It's an impressive GPA for someone who didn't speak any English when she arrived in the Bay Area at the age of 14.

LEARN MORE: Students Rising Above

Ana came specifically to get an education, and she wanted that badly enough to live in the U.S. without her parents. She is the first in her family to graduate from college; an accomplishment so significant that relatives saved enough money to bring her mother and brother from Guatemala to watch her cross the stage.

At the Latino graduation ceremonies, she spoke from the podium with tears in her eyes, thanking her parents for believing in her. Her father had passed away, but he was very much with her in spirit. In Spanish, Ana said, "Mami, Papi, this is for you and because of you."

Other relatives who live in the U.S. were also there - and then there were the ones only Ana could see. "I wanted to tell the audience, you don't see them, but there are a bunch of people standing here next to me, my grandparents, my grandmothers especially," she said. "It felt like I had all my ancestors next to me, telling me, 'We did it.'"

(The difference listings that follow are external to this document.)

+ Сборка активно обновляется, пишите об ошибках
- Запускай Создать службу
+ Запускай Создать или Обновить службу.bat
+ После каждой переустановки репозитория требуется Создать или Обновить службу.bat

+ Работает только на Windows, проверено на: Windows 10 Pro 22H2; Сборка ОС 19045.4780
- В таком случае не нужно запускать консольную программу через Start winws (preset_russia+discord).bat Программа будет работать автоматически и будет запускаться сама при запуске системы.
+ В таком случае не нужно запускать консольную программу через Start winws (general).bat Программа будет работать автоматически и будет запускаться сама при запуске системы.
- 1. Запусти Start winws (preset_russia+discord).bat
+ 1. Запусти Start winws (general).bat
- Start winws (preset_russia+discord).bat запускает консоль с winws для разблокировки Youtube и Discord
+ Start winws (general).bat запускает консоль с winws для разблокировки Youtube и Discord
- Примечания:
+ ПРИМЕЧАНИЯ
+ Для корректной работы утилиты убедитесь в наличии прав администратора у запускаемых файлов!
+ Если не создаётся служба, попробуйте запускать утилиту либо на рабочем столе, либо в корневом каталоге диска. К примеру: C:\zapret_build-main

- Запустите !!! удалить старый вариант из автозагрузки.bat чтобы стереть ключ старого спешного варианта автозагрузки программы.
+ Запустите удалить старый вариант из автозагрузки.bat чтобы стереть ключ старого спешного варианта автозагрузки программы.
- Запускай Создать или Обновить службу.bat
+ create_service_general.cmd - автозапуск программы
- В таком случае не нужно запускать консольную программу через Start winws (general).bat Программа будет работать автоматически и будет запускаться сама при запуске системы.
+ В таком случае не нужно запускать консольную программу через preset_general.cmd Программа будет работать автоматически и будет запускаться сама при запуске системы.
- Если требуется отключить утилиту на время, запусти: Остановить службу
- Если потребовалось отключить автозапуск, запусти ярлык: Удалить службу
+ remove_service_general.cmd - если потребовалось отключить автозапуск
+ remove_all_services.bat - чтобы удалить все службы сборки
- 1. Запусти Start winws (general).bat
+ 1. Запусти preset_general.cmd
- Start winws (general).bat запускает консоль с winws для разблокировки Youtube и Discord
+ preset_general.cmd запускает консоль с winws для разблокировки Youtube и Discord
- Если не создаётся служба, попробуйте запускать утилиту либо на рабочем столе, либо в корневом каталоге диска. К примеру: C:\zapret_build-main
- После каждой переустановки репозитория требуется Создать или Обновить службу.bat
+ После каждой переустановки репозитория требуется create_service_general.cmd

A Students Rising Above participant, Ana was already in college when we first met her in 2014. She was back in the Bay Area for Christmas break, and visiting Mission High School where she graduated with honors.

We followed her through the long hallways where the staff was still working although the school was on holiday break. Teachers and others hugged her and greeted her affectionately. Ana always visited Mission High on college breaks. "I love coming back. This is my home," she explained. "It was all the teachers who made me feel like home."

That is an understatement when it comes to one teacher in particular - Derrlyn Tom - but we'll get to that in a minute.

First, we go back to when Ana first arrived in the United States. She and another sister moved in with an older sister who supported them by cleaning houses - no welfare or government assistance. Ana remembered what her older sister told her: "I see how much you love school … I love it too but there's this need … we have to sustain ourselves and I can work. You go to school. Don't give up."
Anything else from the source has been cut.